I don't know if its the food, or if it could be stress of having a new cage but Mozart is underweight. We're trying her on cat food and by chance just happened to see if wet would work. She is interested and had tried it. How can I get her to eat hard foods again? I've read on here that wet cat food is okay in moderation - and I've mixed it in with her own foods as to get her eating it again. Is this only temporary? It's not because of a lack of food. Any healthy tips I can use to encourage her to eat again?


----------



## nikki (Aug 28, 2008)

What do you normally feed her? how long has it been since she's eaten?? If she hasn't eaten for 2 or more days you will need to start syringe feeding her.

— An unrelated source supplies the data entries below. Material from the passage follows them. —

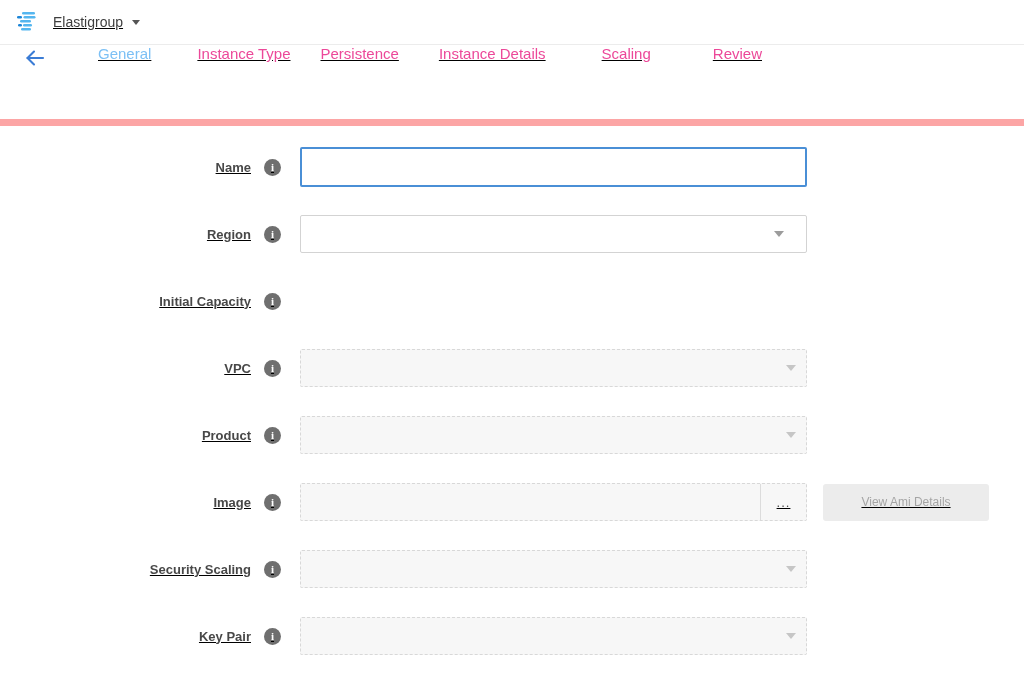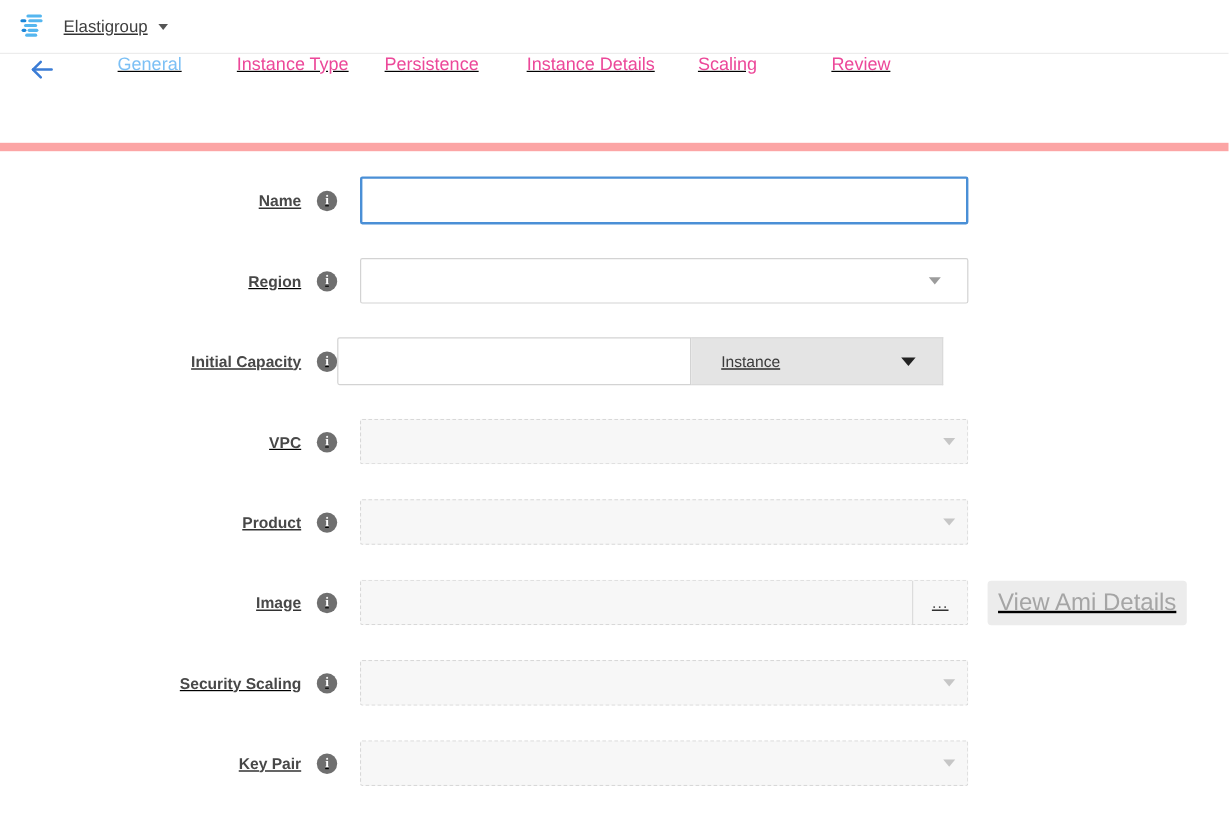"Instance Details" .tab:nth-child(4) { margin-right: 36px -> 56px }
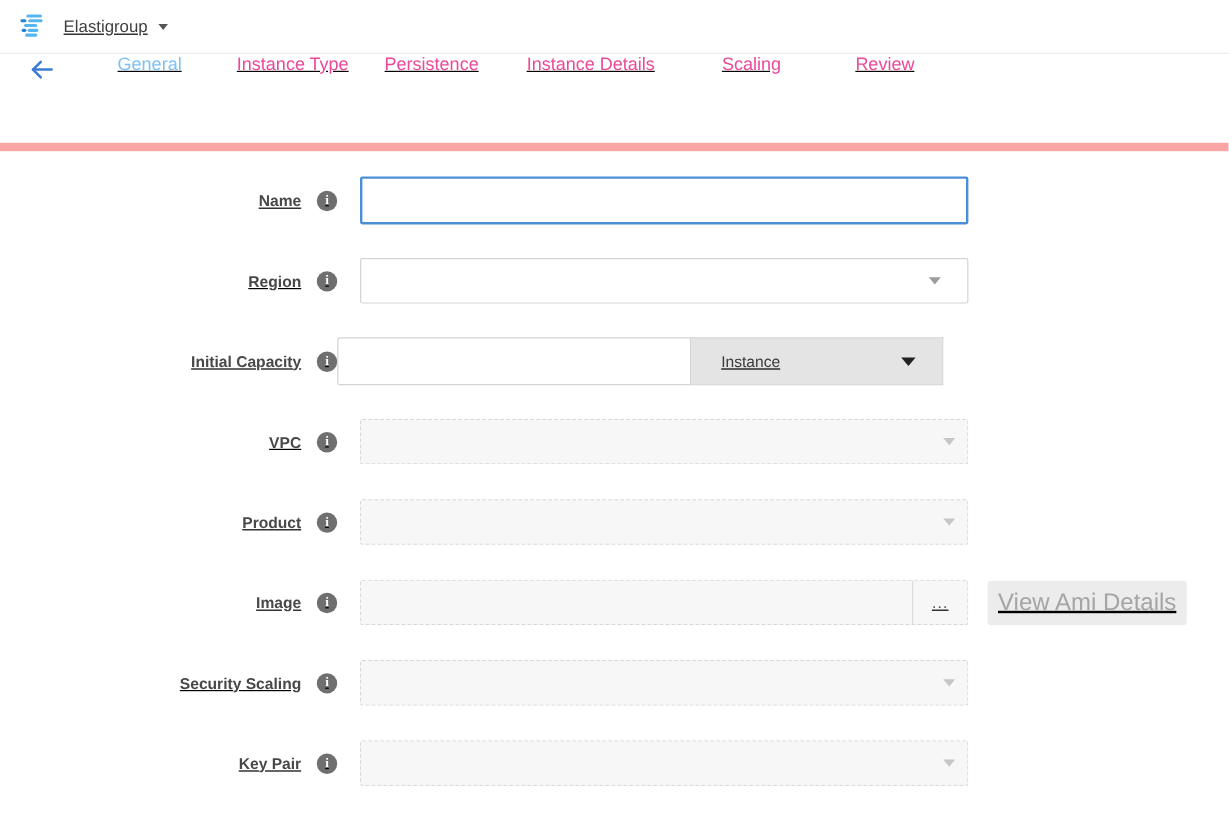"Instance" div.capacity { html: <div> <input> <div> <span>Instance</span> <span></span> </div> </div> -> none }
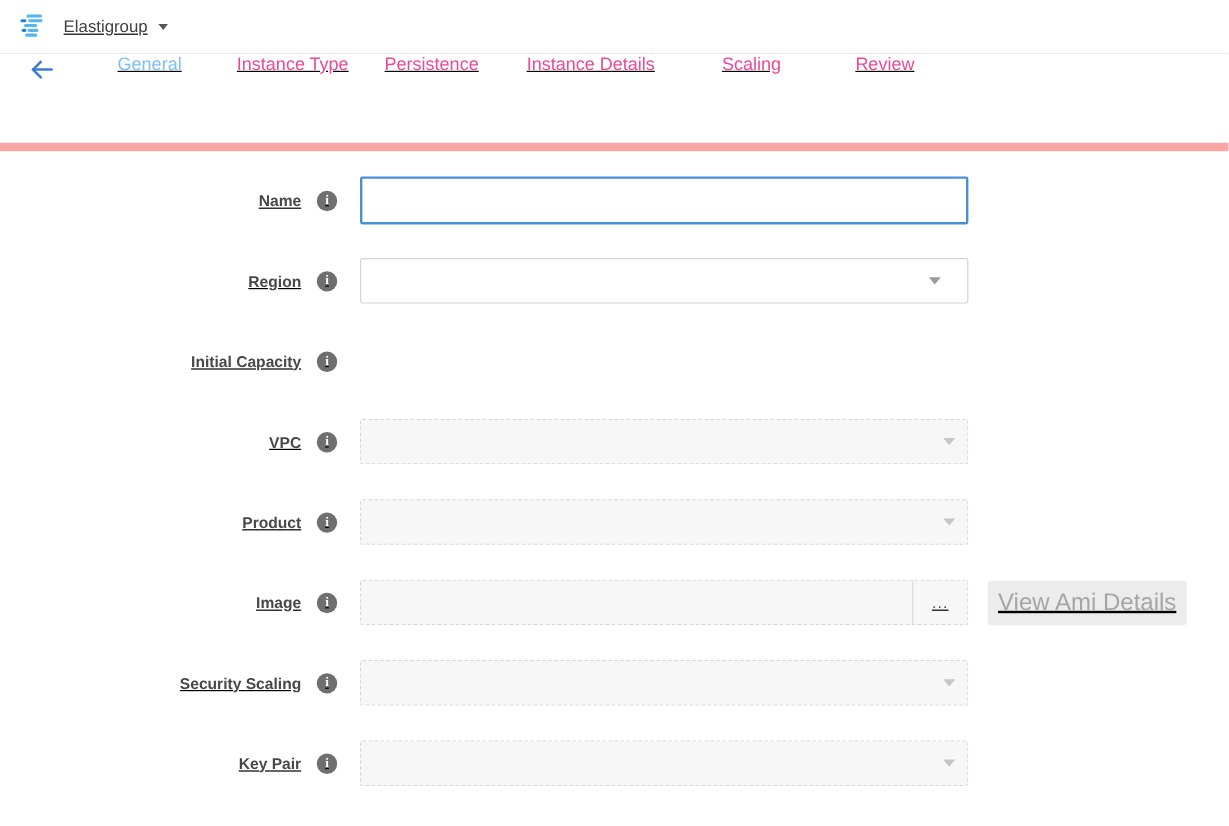"View Ami Details" .action-btn { font-size: 20px -> 12px }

How long have you had her? how old is she?


----------



## Mozart (Oct 20, 2013)

Shes about 15 weeks old (I got her when she was 5 weeks) and she was eating the hedgehog diet until she stopped. She hasn't been eating for a few days but has been keeping herself hydrated until today. What kind of foods are able to be fed through a syringe?


----------



## nikki (Aug 28, 2008)

You can grind up some dry cat food or get the "pate" style canned cat food and thin it down to go through a syringe. The vets also sell a food called "Hills A/D" that is high in nutrietion and very easy to syringe. Can you bump the temp of her cage? Do you have a thermometer in her cage? I wonder if she might be cold.


----------



## Mozart (Oct 20, 2013)

Unfortunately I can't as its a heat lamp. We do have a thermometer in her cage and its at 22 degrees Celsius.


----------



## nikki (Aug 28, 2008)

22 Celsius is only 71.5 F which is to cold for most hedgehogs. The minimum recommended temp is 74*F.


----------



## Annie&Tibbers (Apr 16, 2013)

Temperature control with a heat lamp:

Plug the heat lamp into a thermostat. The ZooMed or Zilla 500-watt thermostats are very popular -- available on Amazon in the US, or Pets & Pond in Canada (no duties). Use that to set a target temperature. This will automatically turn the lamp on as the ambient temperature drops, or off if it gets hotter.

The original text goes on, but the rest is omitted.